Statistics about the Full JSTOR Corpus


In [30]:
import json
from collections import Counter
import pandas as pd
from nltk.corpus import names
%matplotlib inline
from matplotlib import pyplot as plt
plt.rcParams["figure.figsize"] = [16, 6]
plt.style.use('ggplot')

In [4]:
# Load the data. 
with open('../txt/middlemarch.json') as f: 
    mm = f.readlines()

In [5]:
# How many articles are there? 
len(mm)


Out[5]:
6069

In [6]:
# Parse the data. 
data = [json.loads(line) for line in mm]

In [7]:
# What kind of metadata is there for each article? 
set([key for key in article.keys() for article in data])

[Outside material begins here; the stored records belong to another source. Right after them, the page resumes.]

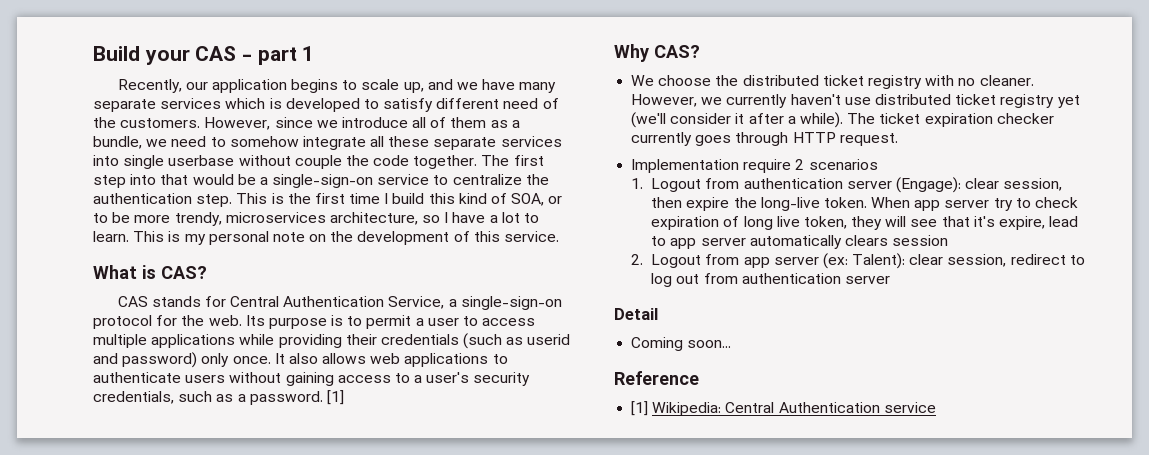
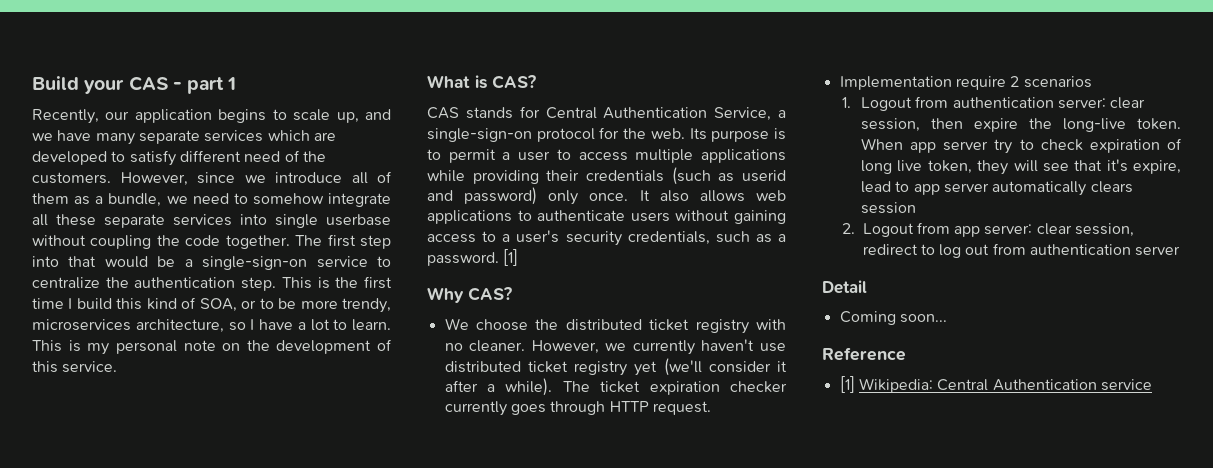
- Recently, our application begins to scale up, and we have many separate services which is developed to satisfy different need of the customers.
+ Recently, our application begins to scale up, and we have many separate services which are developed to satisfy different need of the customers.
- However, since we introduce all of them as a bundle, we need to somehow integrate all these separate services into single userbase without couple the code together.
+ However, since we introduce all of them as a bundle, we need to somehow integrate all these separate services into single userbase without coupling the code together.
- 1. Logout from authentication server (Engage): clear session, then expire the long-live token.
+ 1. Logout from authentication server: clear session, then expire the long-live token.
- 2. Logout from app server (ex: Talent): clear session, redirect to log out from authentication server
+ 2. Logout from app server: clear session, redirect to log out from authentication server

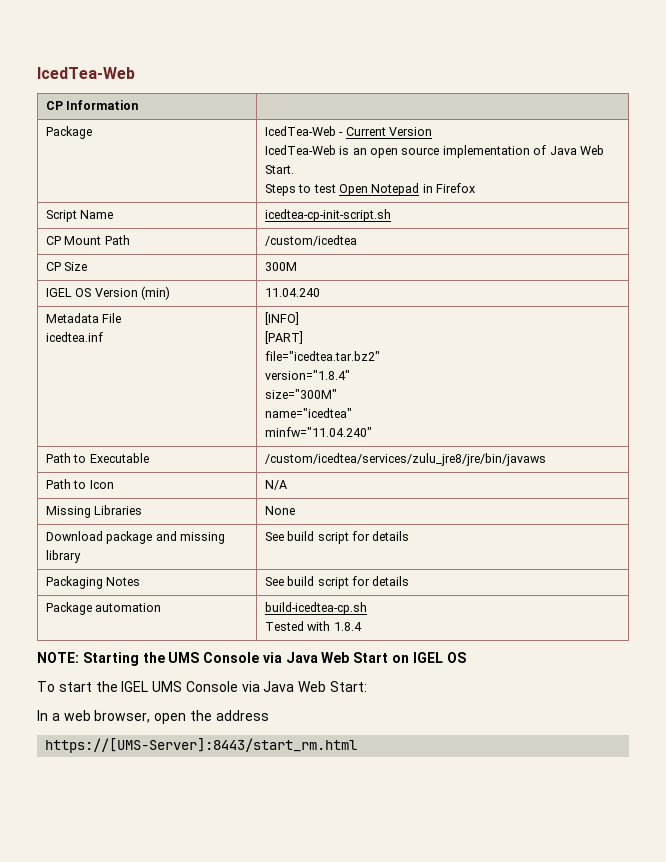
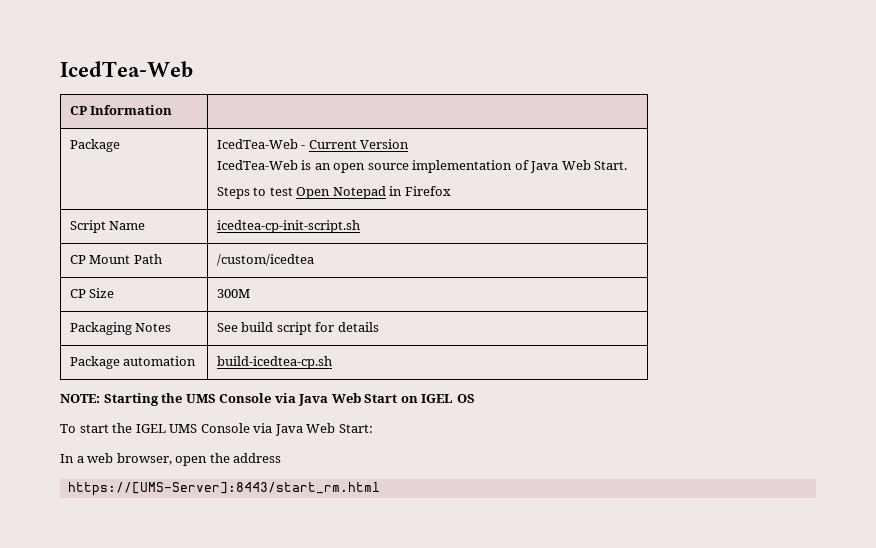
- IGEL OS Version (min) | 11.04.240
- Metadata File
- icedtea.inf | [INFO]
- [PART]
- file="icedtea.tar.bz2"
- version="1.8.4"
- size="300M"
- name="icedtea"
- minfw="11.04.240"
- Path to Executable | /custom/icedtea/services/zulu_jre8/jre/bin/javaws
- Path to Icon | N/A
- Missing Libraries | None
- Download package and missing library | See build script for details
  Package automation | build-icedtea-cp.sh
- Tested with 1.8.4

---------------------------------------------------------------------------
NameError                                 Traceback (most recent call last)
<ipython-input-7-8d0dd7d5cf4e> in <module>()
      1 # What kind of metadata is there for each article?
----> 2 set([key for key in article.keys() for article in data])

NameError: name 'article' is not defined

In [8]:
# What are those abbreviated fields? 

for field in ['la', 'no', 'sp', 'ty', 'vo']: 
    print(data[0][field])


['eng']
['1']
69
fla
['39']

In [79]:
# What years are represented by these articles? 
years = [item['year'] for item in data]

# And what decades? 
decades = [(year - (year % 10)) for year in years]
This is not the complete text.